Hukum Humaniter dan Hukum Hak Asasi Manusia Saudara sepupu hukum pidana internasional adalah hukum humaniter dan hukum hak asasi manusia. Hukum humaniter dan hukum HAM adalah dua cabang hukum internasional yang terpisah, namun bersifat komplementer satu sama lain. Kedua cabang hukum ini memiliki tujuan yang sama yakni melindungi manusia, dengan: Menjaga prinsip nondiskriminasi Melindungi hak atas hidup Melarang penyiksaan dalam situasi apa pun
HUKUM HUMANITER INTERNASIONAL Hukum Humaniter Internasional menjaga serangkaian hak asasi manusia yang tidak dapat dilanggar sekalipun dalam situasi konflik bersenjata.
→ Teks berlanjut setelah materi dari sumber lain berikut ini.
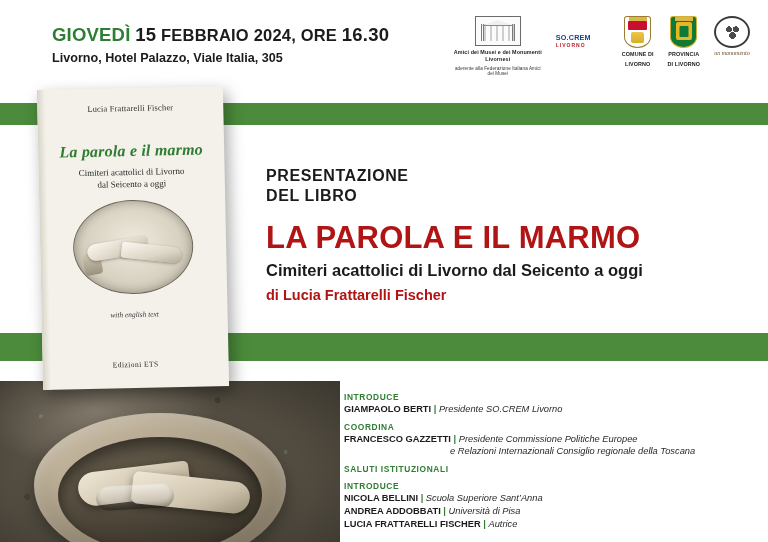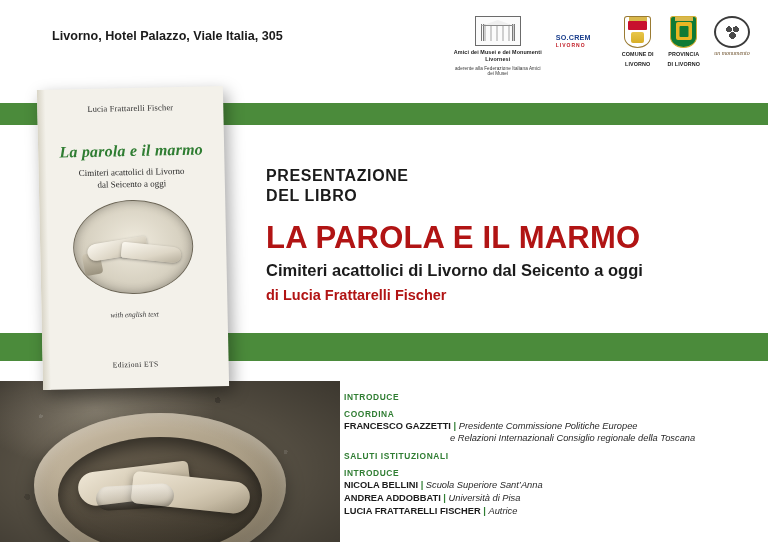--- a/index.html
+++ b/index.html
@@ -518,20 +518,26 @@
     display: block;
     padding-left: 106px;
   }
 </style>
 </head>
 <body>
 
 <div id="poster">
 
   <div class="header-date">
+    <div class="date-line">
+      <span class="accent big">GIOVEDÌ</span>
+      <span class="big">15</span>
+      <span>FEBBRAIO 2024, ORE</span>
+      <span class="big">16.30</span>
+    </div>
     <div class="place-line">Livorno, Hotel Palazzo, Viale Italia, 305</div>
   </div>
 
   <div class="logos">
 
     <div class="logo-block">
       <div class="logo-mark">
         <div class="bld"></div>
       </div>
       <div class="logo-caption bold">Amici dei Musei e dei Monumenti Livornesi</div>
@@ -618,20 +624,25 @@
     <div class="pres-line">DEL LIBRO</div>
     <div class="main-title">LA PAROLA E IL MARMO</div>
     <div class="main-subtitle">Cimiteri acattolici di Livorno dal Seicento a oggi</div>
     <div class="main-author">di Lucia Frattarelli Fischer</div>
   </div>
 
   <div class="program">
 
     <div class="prog-group">
       <div class="prog-head">INTRODUCE</div>
+      <div class="prog-row">
+        <span class="prog-name">GIAMPAOLO BERTI</span>
+        <span class="prog-sep">|</span>
+        <span class="prog-role">Presidente SO.CREM Livorno</span>
+      </div>
     </div>
 
     <div class="prog-group">
       <div class="prog-head">COORDINA</div>
       <div class="prog-row">
         <span class="prog-name">FRANCESCO GAZZETTI</span>
         <span class="prog-sep">|</span>
         <span class="prog-role">Presidente Commissione Politiche Europee</span>
         <span class="prog-role-2">e Relazioni Internazionali Consiglio regionale della Toscana</span>
       </div>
Memiliki dua tujuan utama, yaitu: Melindungi orang pada saat perang atau tidak sedang berpartisipasi dalam kekerasan; Membatasi cara dan metode berperang Instrumen utama dari Hukum Humaniter Internasional adalah keempat Konvensi Jenewa (1949) [masing-masing memberi perlindungan bagi tentara yang luka dan sakit di medan perang; pelaut yang luka dan sakit dalam pertempuran di laut; tahanan perang; dan masyarakat sipil] dan kedua Protokol Tambahannya pada tahun (1977) [Protokol Tambahan I berlaku pada konflik bersenjata internasional dan Protokol Tambahan II berlaku pada konflik bersenjata noninternasional.]
Hukum HAM Internasional Hukum HAM Internasional diterapkan dalam masa damai dan perang, meskipun terdapat beberapa hak yang tidak dapat ditangguhkan dalam masa perang maupun damai. Hukum HAM tertuang dalam deklarasi, perjanjian, protokol dan instrumen lainnya. Prinsip-prinsip dasar yang ditetapkan dalam Deklarasi Universal Hak Asasi Manusia mendapatkan bentuk hukum yang mengikat dari dua kovenan, yaitu: Kovenan Internasional tentang Hak Sipil dan Politik; dan, Kovenan Internasional tentang Hak Ekonomi, Sosial, dan Budaya Selanjutnya, kewajiban hukum dikembangkan dengan dikeluarkannya: Konvensi Internasional tentang Penghapusan Semua Bentuk Diskriminasi Ras (CERD); Konvensi tentang Penghapusan Semua Diskriminasi Terhadap Perempuan (CEDAW); Konvensi Anti Penyiksaan dan Perlakuan atau Hukuman yang Tidak Berperikemanusiaan atau Merendahkan (CAT); Konvensi tentang Hak Anak (CRC); Konvensi mengenai Perlindungan Hak-hak Buruh Migran dan Anggota Keluarganya.
HAM Perempuan Hak asasi manusia perempuan telah dinyatakan dalam sejumlah teks-teks hukum internasional, seperti: Deklarasi Universal Hak Asasi Manusia (1948) Kovenan Internasional tentang Hak Sipil dan Politik (1966) Kovenan Internasional tentang Hak Ekonomi, Sosial dan Budaya (1966) Konvensi tentang Penghapusan Semua Bentuk Diskriminasi Terhadap Perempuan (1979) Konvensi-Konvensi Jenewa (1949) dan Kedua Protokol tambahan (1977) Statuta Roma tentang Mahkamah Pidana Internasional (1998) Deklarasi dan Program Aksi Wina 1993 menyatakan bahwa hak asasi manusia perempuan merupakan bagian yang integral dan tak dapat diabaikan ataupun dikecualikan dari hak asasi manusia universal. Deklarasi untuk Menentang Kekerasan terhadap Perempuan (1993) adalah bentuk kesepakatan dunia bahwa kekerasan terhadap perempuan adalah pelanggaran hak asasi manusia yang harus ditangani dan diberantas oleh negara.